Par conséquent, pendant toutes ces années, durant lesquelles j’ai porté cela sans m’en rendre compte, j’ai déployé une énergie considérable pour être ce que je croyais qu’ils attendaient de moi, pour faire mieux, aller plus loin, briller, exceller, etc. Tout cela dans le but de compenser cette « dette » de naissance qui demandait à ce que je console mes parents en montrant que je suis capable et même, que je fais mieux que les autres. Tout ceci en restant perpétuellement déçue de moi-même et en créant des raisons de l’être par auto-sabotage. Évidement, je n’oubliais pas de me punir par diverses moyens. Parallèlement, je continuais à ne pas me sentir digne d’être aimée des hommes et à me protéger d’eux par peur de souffrir et par peur de les décevoir.


Ça a l’air de rien cela mais je peux vous dire que cela me soulage de le voir enfin, car aujourd’hui, avec mon regard d’adulte, je peux l’accueillir avec le sourire, l’aimer et ne plus le prendre au sérieux car je sais que c’est un amoncellement de croyances et d’interprétations qui ne sont pas vraies. Cependant, j’avais besoin de le mettre en lumière pour l’aimer et, éventuellement, choisir de ne plus écouter cette rengaine qui me chante que je dois être plus ceci ou moins cela pour pouvoir être en paix et m’autoriser à m’aimer.


Toutes ces quêtes, ces désirs de plus et de mieux trahissaient le fait que je n’arrivais pas a m’aimer telle que je suis ici et maintenant. J’avais besoin d’atteindre, de changer ou d’aider pour me sentir aimable. Et ce sont ces mêmes interminables quêtes qui m’ont menée à comprendre qu’il n’y a rien à atteindre, rien à changer et que tout est déjà là. Et alors, je me suis demandée pourquoi ici et maintenant semble frustrant, vide et pas suffisant ? Puis, je me suis demandée qu’est-ce que j’aurais de mieux si mes quêtes du moment étaient assouvie ? Les réponses m’ont menée à la source des challenges que je crée dans ma vie.

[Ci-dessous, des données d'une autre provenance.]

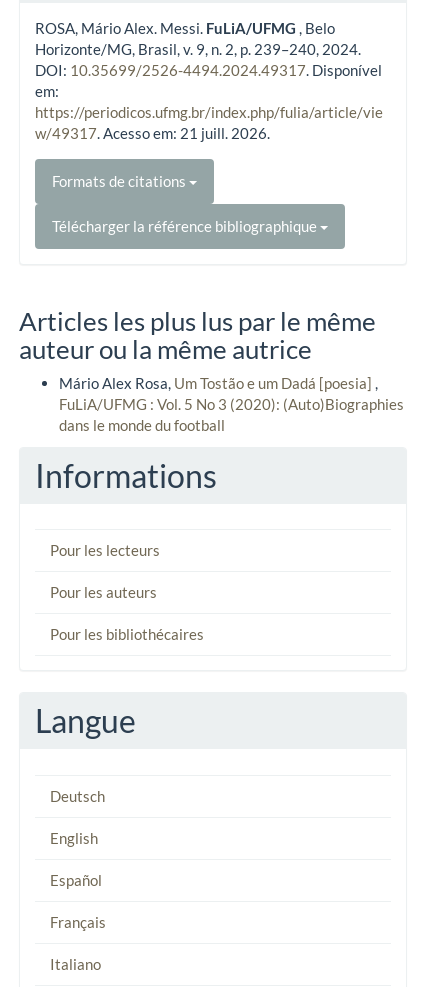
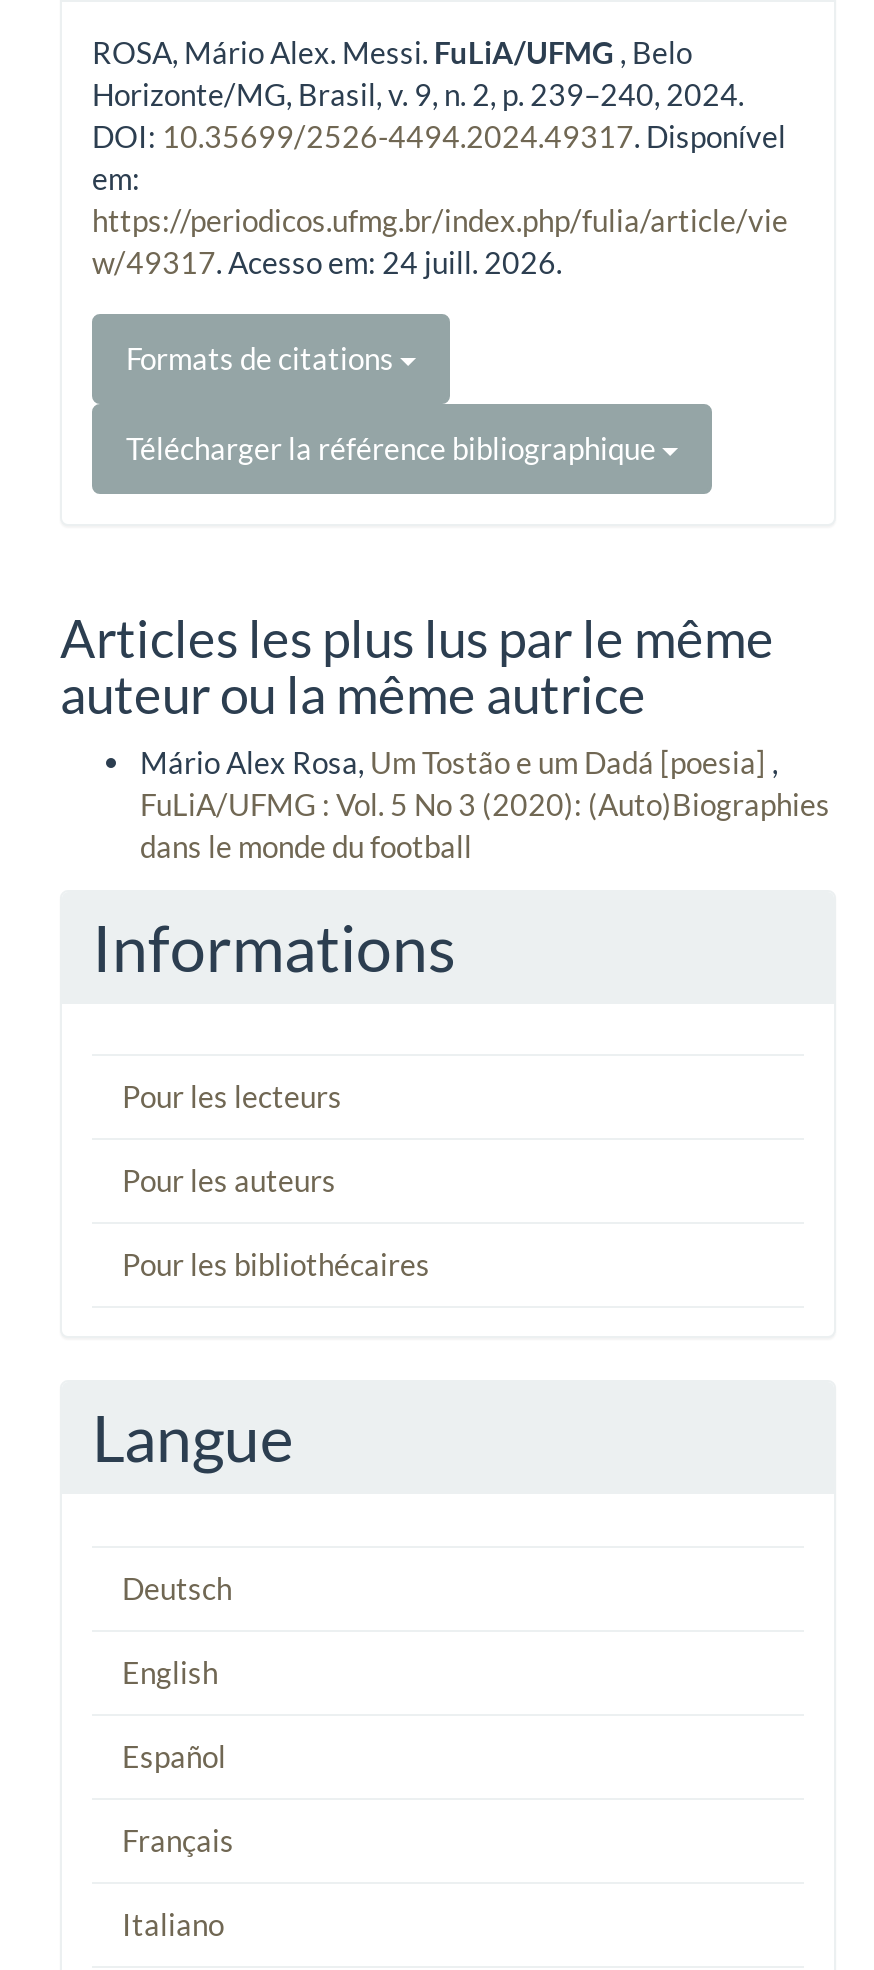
- w/49317. Acesso em: 21 juill. 2026.
+ w/49317. Acesso em: 24 juill. 2026.
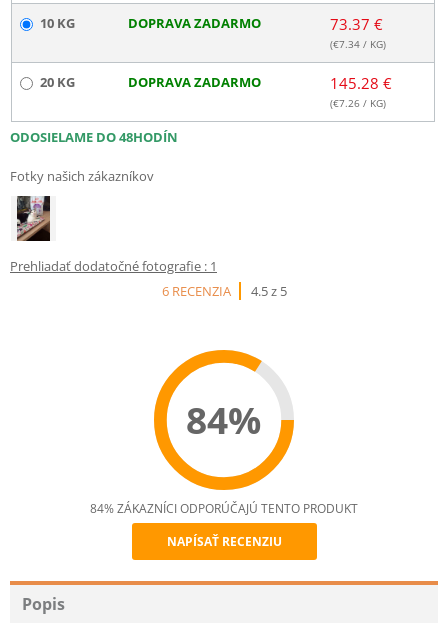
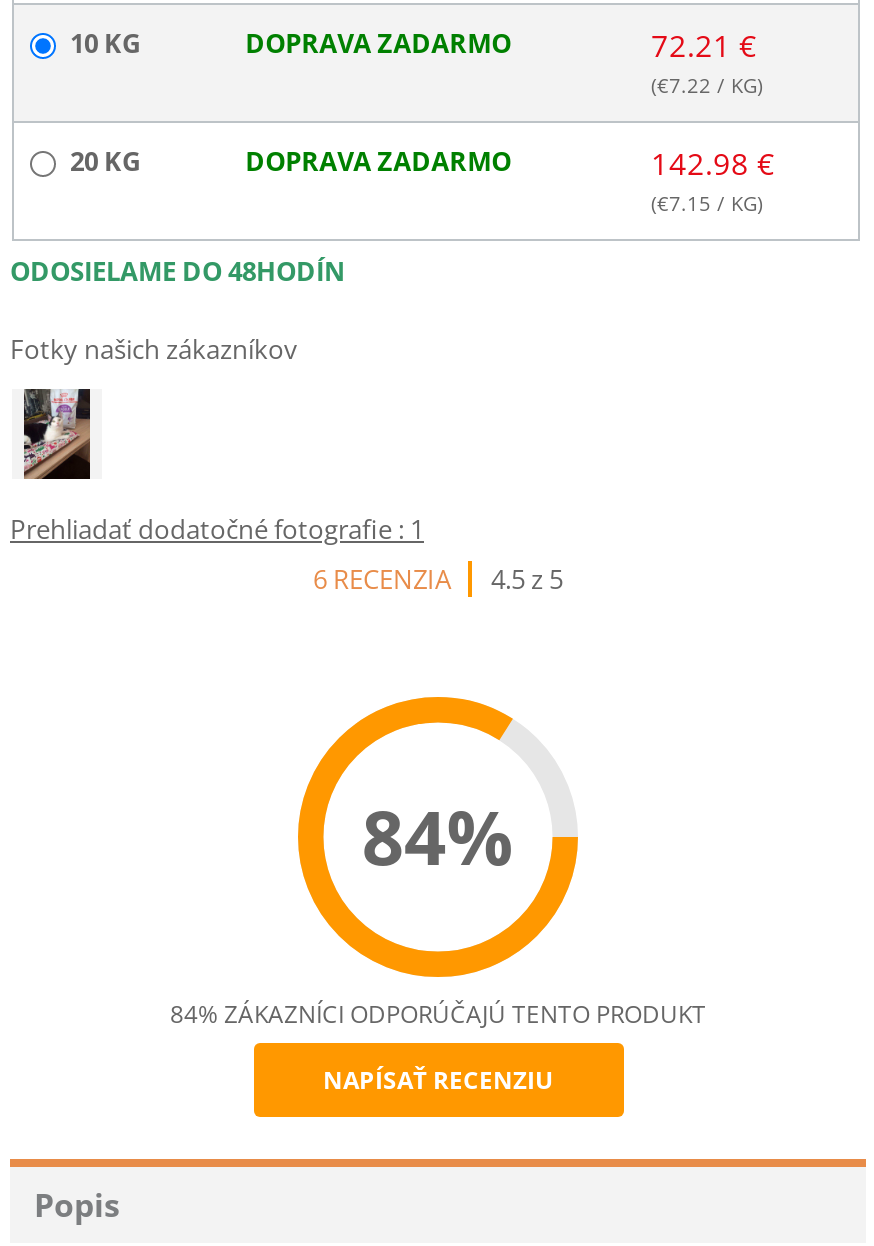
- 73.37 €
+ 72.21 €

- (€7.34 / KG)
+ (€7.22 / KG)

- 145.28 €
+ 142.98 €

- (€7.26 / KG)
+ (€7.15 / KG)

D’un coup, j’ai compris que j’avais construit un personnage qui a besoin de mal voir et d’être très différent pour fonctionner, que j’avais intégré cela dans mon identité. Tout d’un coup, je me sentais suffisante ici et maintenant, sans besoin de prouver quoi que ce soit, sans besoin d’atteindre ou de changer quoi que ce soit. J’étais bien, telle que je suis ici et maintenant, et c’était la première fois depuis bien longtemps. Et en plus, j’ai constaté avec surprise que ma vision physique était plus clair que d’habitude.


Merci, je savoure la perfection du jeu de la Vie, que nous co-créons tous. Chaque instant est parfait et a sa raison d’être, même si elle nous échappe. Il y a seulement une interprétation d’imperfection. Ceci ne veut pas dire qu’il n’y a rien à faire. Au contraire, ceci laisse libre court à l’élan d’action spontané qui vient du cœur. Ce qui est différent, c’est que la résistance à cet élan diminue et donc la souffrance diminue aussi.